Sunday, April 9, 2006
Koraegogi (whale meat)
One thing I forgot to mention in my Haeundae post... while down in Pusan at the Japanese eatery we went to last night, one of the items on the menu was koraegogi, whale meat. 20,000 won (about US$20) for I'm not sure how many pieces.
While I am always tempted to try new things for the sake of trying them (thus my horrific encounter with pŏndegi, or silkworm larvae, when I was a teen), social responsibility takes hold in cases like this and I give it a pass.
While I would love to be able to say I've tried the stuff so that I can include my own perceptions as part of an argument one way or the other, I know that consuming it will be creating demand for more whale meat down the road, even if just in small increments. And given how I feel about the unnecessary and cruel killing of God's intelligent creatures, that would be an inappropriate thing to do. "Trying it" creates demand; and the purveyors of whale meat are trying to jump-start demand by getting people to re-acquire this acquired taste.
I feel similarly about dog meat, a matter where The Marmot and I part company.
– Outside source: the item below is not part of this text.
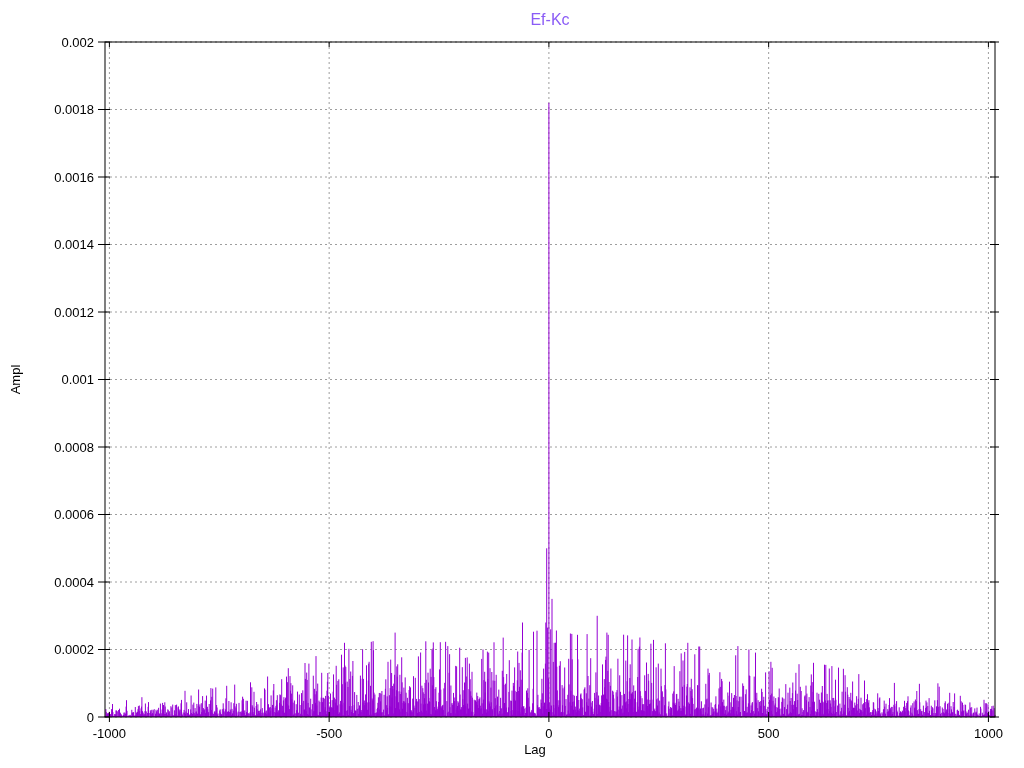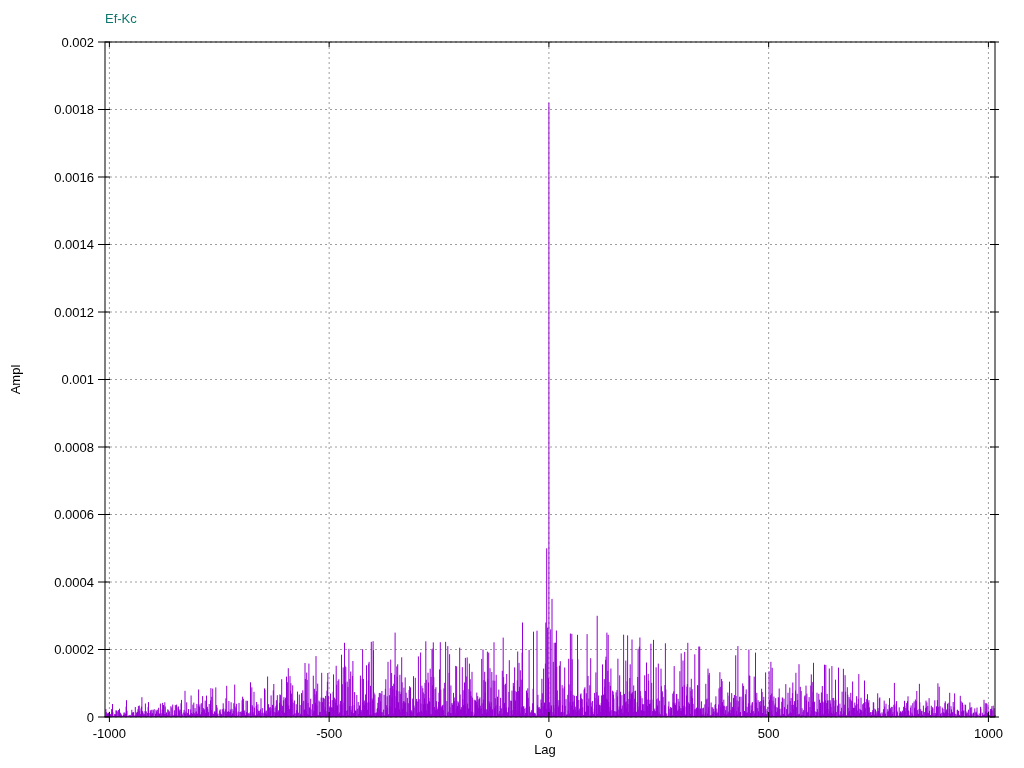"Ef-Kc" .chart-title { color: #0f766e -> #8b5cf6; font-size: 13px -> 16px; text-align: left -> center }
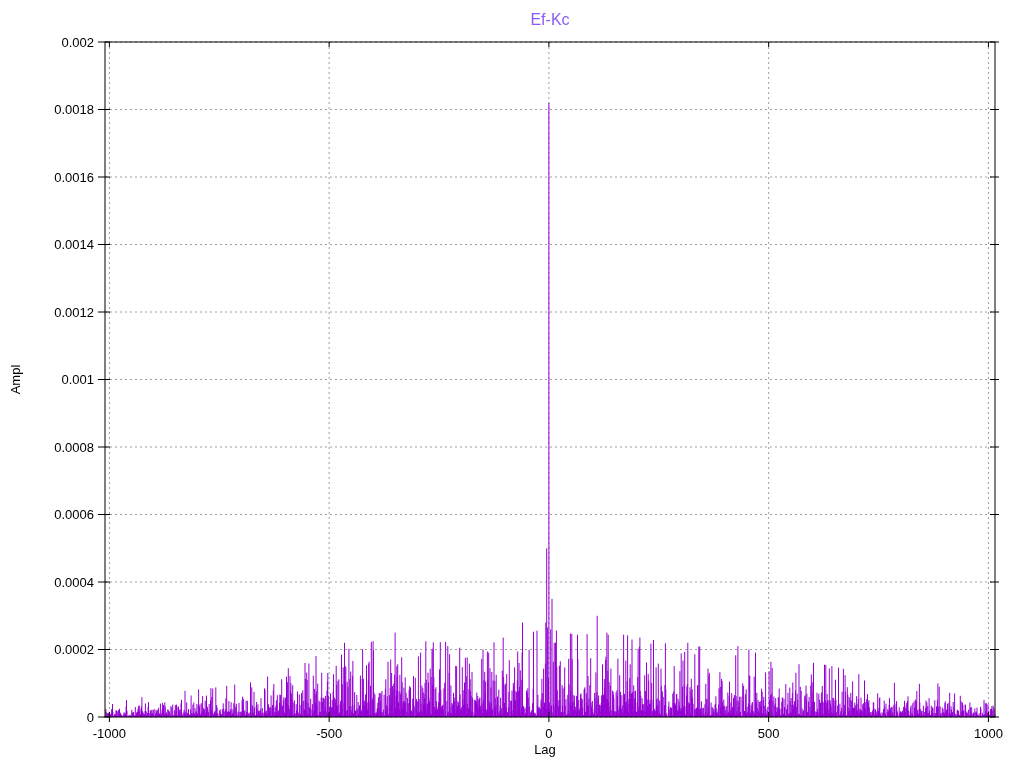"Lag" .x-label { left: 100px -> 90px }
Unless it can be demonstrated to me that the dogs were not treated cruelly during the time fo their death, transport, or being raised, I will not partake in any kaegogi. This point was underscored for me last month while on Expressway 25, between Kwangju (Gwangju) and Ch'ŏnan (Cheonan).
There I saw a typical flat-bed Porter-style small truck, the back filled with cages which were also piled three-high. Each cage was literally stuffed with live dogs, with so little room they could barely move. Many of the more than one hundred dogs had their faces and/or bodies pressed against the metal mesh of the cage they were in.
To make matters worse, these creatures were completely exposed to the elements as they were being whisked along at 120 kph in freezing weather. I only wish I had a working camera nearby so I could have documented this horrific treatment.
This is like the argument against eating veal: if this is what is required to bring the meat of these creatures to the table, then I want no part. And frankly, I think the current consumption of the animals themselves perpetuates such cruelty.
[above photo: The dogs here are in a situation much like I just described, except that there were three tiers of cages, not just two as in this photo. Also, the dogs were a little smaller than these, so most cages appeared to have three dogs in them, not just two.]